I need to offer scheduling of actions/events, in our web site. A crap analogy could be a calendar system, where a person adds a calendar item and when the date/time has been 'hit', then some logic (eg calculate a report) is fired.

I could be having hundreds and even thousands of scheduled events that are entered by my clients. When a client enters something to get scheduled, I will save that info to the database. Then i'm guessing i'll added an event/job somewhere, which will contain the database table primary key. when the event is to be fired, i'll grab that info from the db, then do the logic. done.

What are some common solutions to handle this?

I'm using .NET 3.5 SP1. DB is Sql Server 2008. UI will be webbased though.

I wasn't sure if people use MSMQ? Or something built into Sql Server? Or some open source library (eg. Quartz.NET) with an NT Service. Server will be windows 2008 standard edition.

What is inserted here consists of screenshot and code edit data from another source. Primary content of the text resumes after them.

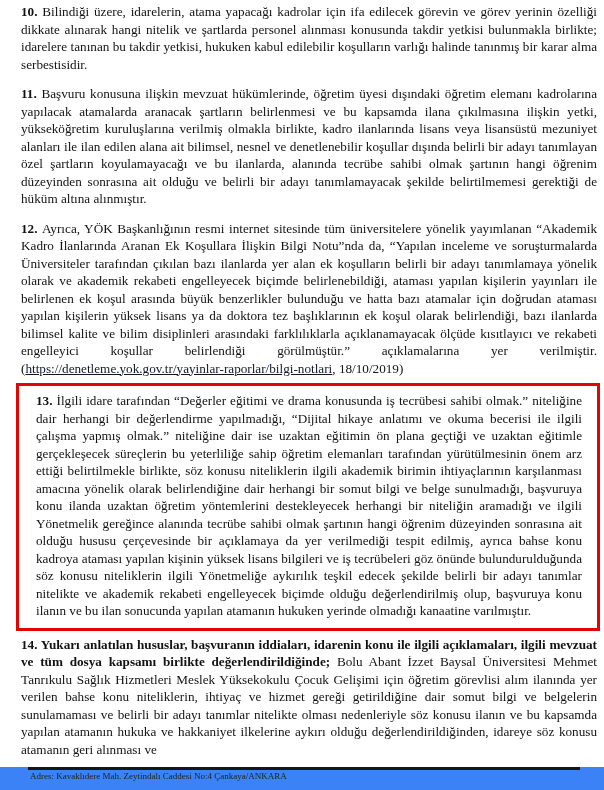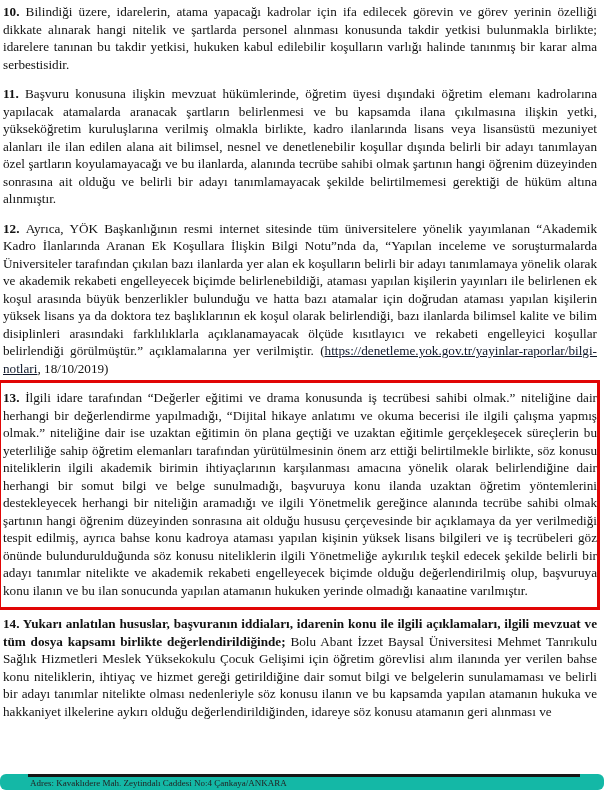--- a/index.html
+++ b/index.html
@@ -3,38 +3,38 @@
 <meta charset="utf-8">
 <style>
   html,body{margin:0;padding:0;}
   body{
     width:604px;height:790px;overflow:hidden;position:relative;
     background:#ffffff;
     font-family:"Liberation Serif","DejaVu Serif",serif;
     color:#121212;
   }
   .page{
-    position:absolute;top:3px;left:3px;right:7px;
+    position:absolute;top:3px;left:21px;right:7px;
     font-size:13.2px;line-height:17.5px;
     text-align:justify;
   }
   p.para{margin:0 0 12px 0;}
   .b{font-weight:bold;}
   .i{}
   a.link{color:#0f172a;text-decoration:underline;cursor:pointer;}
   .hl-wrap{position:relative;margin:0 0 16px 0;}
-  .hl-wrap p.para{margin:0;}
+  .hl-wrap p.para{margin:15px;}
   .hl-border{
     position:absolute;left:-5px;right:-3px;top:-9px;bottom:-11px;
     border:3px solid #e10505;
     pointer-events:none;
   }
   .footer{
-    position:absolute;left:0;right:0;bottom:0;height:16px;
-    background:#14b8a6;overflow:hidden;border-radius:6px;
+    position:absolute;left:0;right:0;bottom:0;height:23px;
+    background:#3b82f6;overflow:hidden;
   }
   .footer-rule{
     height:0;border-top:3px solid #161616;
     margin:0 24px 0 28px;
   }
   .footer-address{
     margin:1px 0 0 30px;
     font-size:9px;line-height:11px;color:#222;
     text-align:left;
   }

Also - please not suggestions to use a cron job equivalent or any command line scripts, etc.

Finally, and this is a secondary objective .. i'd love to throw this up onto azure for shiz and giggles ... so is the also possible? it's only a wish list idea. I would prefer to do it on a dedicated box if the solution is easier, than using Azure.

cheers :)

edit: Logic to process when an event is required to be fired, are background jobs. No UI required.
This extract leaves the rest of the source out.